Transient Receptor Potential Vanilloid 1 Function at Central Synapses in Health and Disease

Abstract

The transient receptor potential vanilloid 1 (TRPV1), a ligand-gated nonselective cation channel, is well known for mediating heat and pain sensation in the periphery. Increasing evidence suggests that TRPV1 is also expressed at various central synapses, where it plays a role in different types of activity-dependent synaptic changes. Although its precise localizations remain a matter of debate, TRPV1 has been shown to modulate both neurotransmitter release at presynaptic terminals and synaptic efficacy in postsynaptic compartments. In addition to being required in these forms of synaptic plasticity, TRPV1 can also modify the inducibility of other types of plasticity. Here, we highlight current evidence of the potential roles for TRPV1 in regulating synaptic function in various brain regions, with an emphasis on principal mechanisms underlying TRPV1-mediated synaptic plasticity and metaplasticity. Finally, we discuss the putative contributions of TRPV1 in diverse brain disorders in order to expedite the development of next-generation therapeutic treatments.
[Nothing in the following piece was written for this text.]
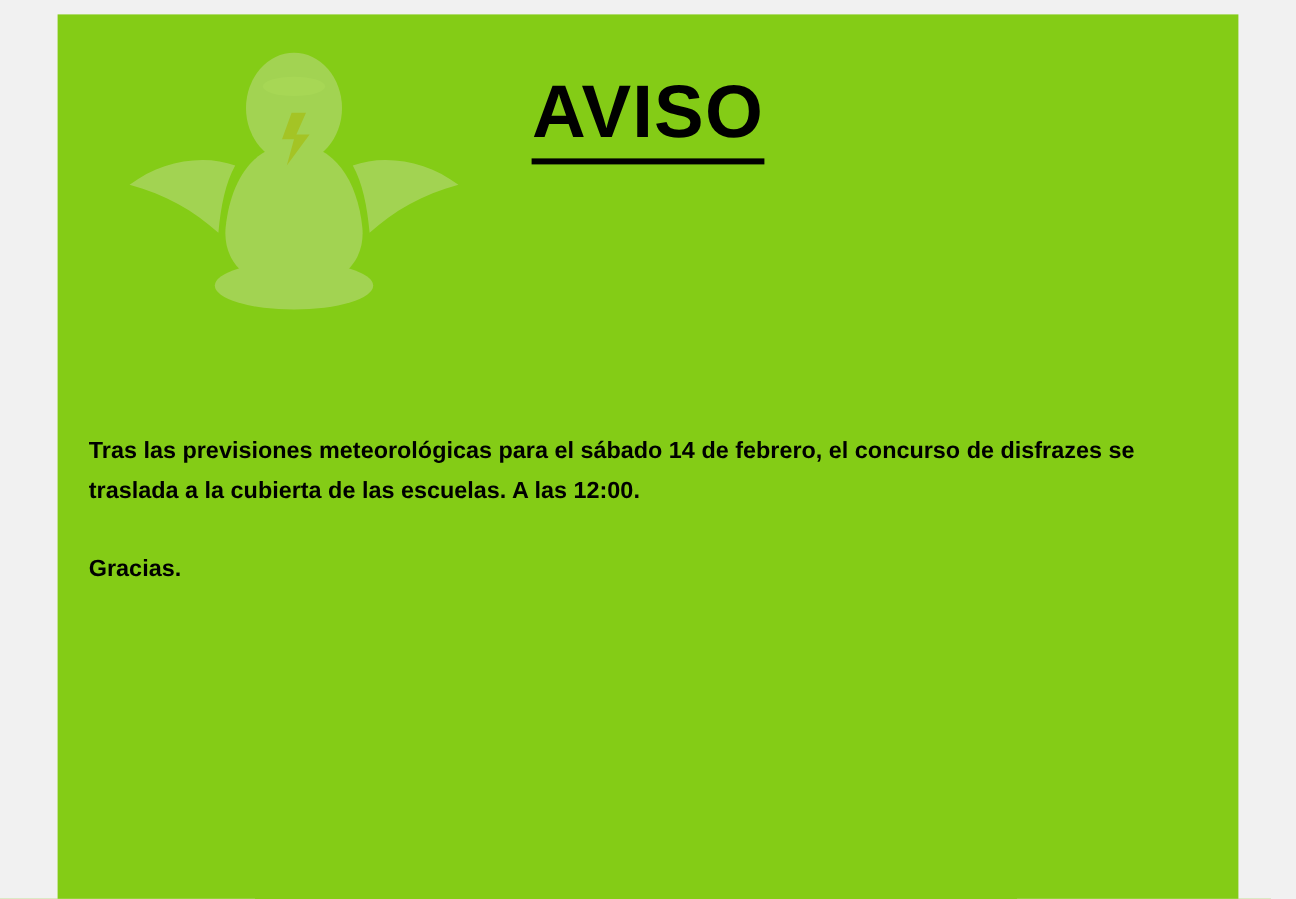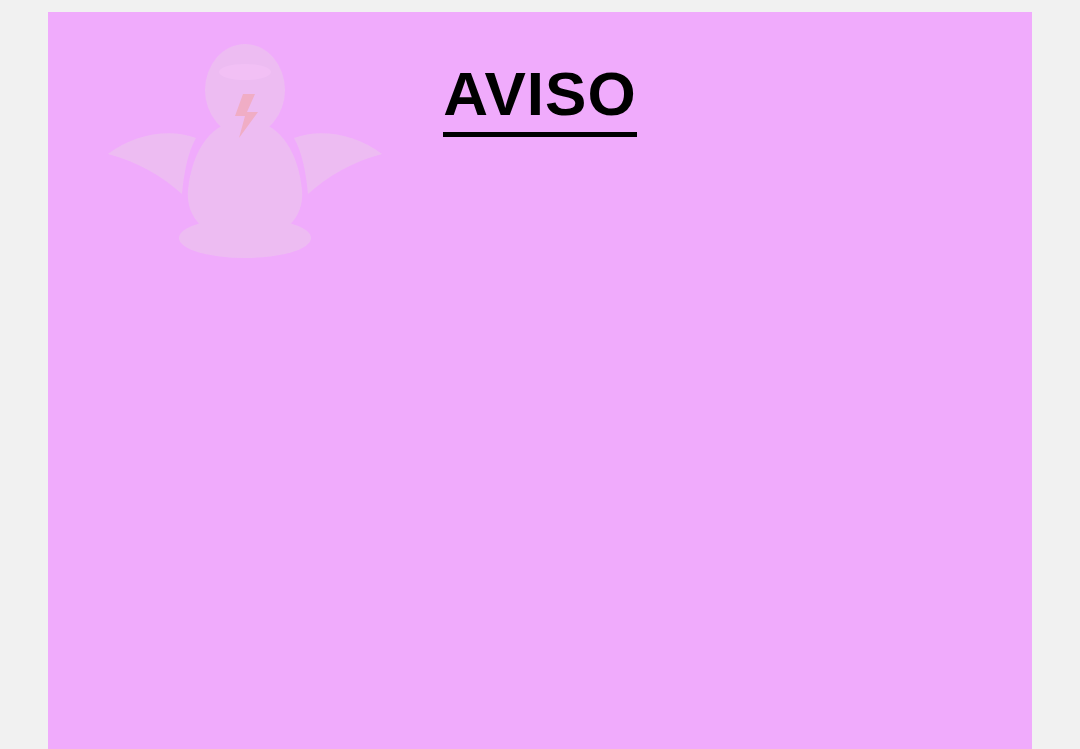"AVISO" .page { background: #f0abfc -> #84cc16 }
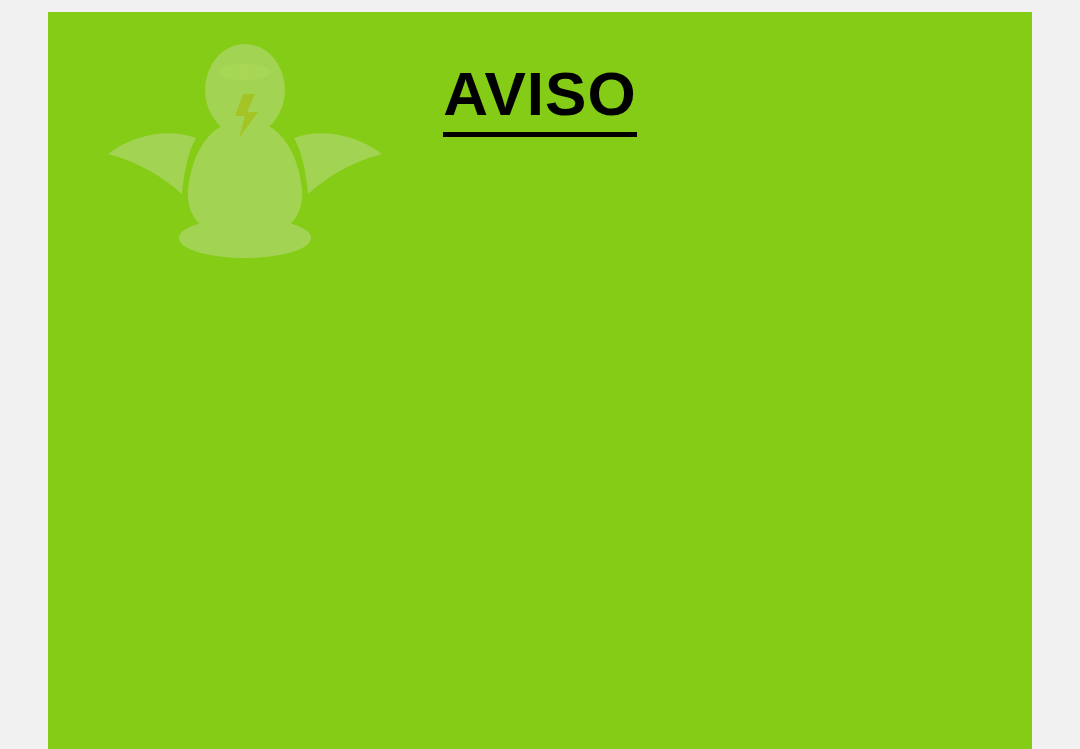"Tras las previsiones meteorológicas para" div.body-text { html: none -> <div> <p>Tras las previsiones meteorológicas para el sábado 14 de febrero, el concurso de disfrazes se traslada a la cubierta de las escuelas. A las 12:00.</p> <p>Gracias.</p> </div> }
Keywords: brain; endocannabinoids; neurotransmision; synaptic function; vanilloid receptor.

FIGURE 1

Mechanisms described for TRPV1-mediated plasticity at central synapses. Glutamate release during synaptic stimulation activates Gq-coupled mGluRs, leading to the activation of phospholipase C (PLC) and downstream calcium-regulated enzymes, which likely triggers the biosynthesis of lipids including 12-HPETE (presynaptic TRPV1-LTD, left) or AEA (postsynaptic TRPV1-LTD, middle), two endocannabinoid/endovanilloid known to activate TRPV1 receptors. At presynaptic terminals, activation of TRPV1 on plasma membrane or intracellular compartments (IC) leads to a calcium (Ca²⁺)-dependent long-term depression of synaptic vesicle release, whereas when located at postsynaptic compartments, TRPV1 activation promotes a long-lasting, clathrin- and dynamin (Dyn)-dependent endocytosis of AMPA receptors. Notably, stimulation of calcium-sensitive phosphatase calcineurin (CaN) resulting from TRPV1 activation is likely to be a common mechanism to promote both pre and postsynaptic long-term changes of synaptic efficacy. TRPV1 channels are also expressed in glial cells (right), where its activation can modulate synaptic efficacy presumably through the production and release of inflammatory mediators through microglia-derived extracellular vesicles (EVs) or by Ca²⁺-dependent release of gliotransmitters from astrocytes.

FIGURE 2

Potential mechanisms for TRPV1-dependent metaplasticity at central synapses. Top, Calcium influx through TRPV1 channels triggers a form of postsynaptic LTD that require endocytosis of AMPARs, which may counterbalance the level of N-methyl-D-aspartate receptor (NMDAR) dependent LTP (1). In contrast, blockade or genetic deletion of TRPV1 channels recovers NMDAR-mediated LTP that may be due to the absence of TRPV1-LTD (2). Bottom, NMDAR-dependent LTP can be reduced by activation of GABA_ARs (1). Activation of TRPV1 channels could triggers a calcineurin (CaN) and dynamin (Dyn)-dependent endocytosis of GABA_ARs that remove the inhibitory suppression of the LTP (2). Exogenous activation of nicotinic acetylcholine receptors (nAChR) may oppose the influence of GABAergic inhibition and rescue LTP in the absence of TRPV1 likely by increasing calcium levels (3).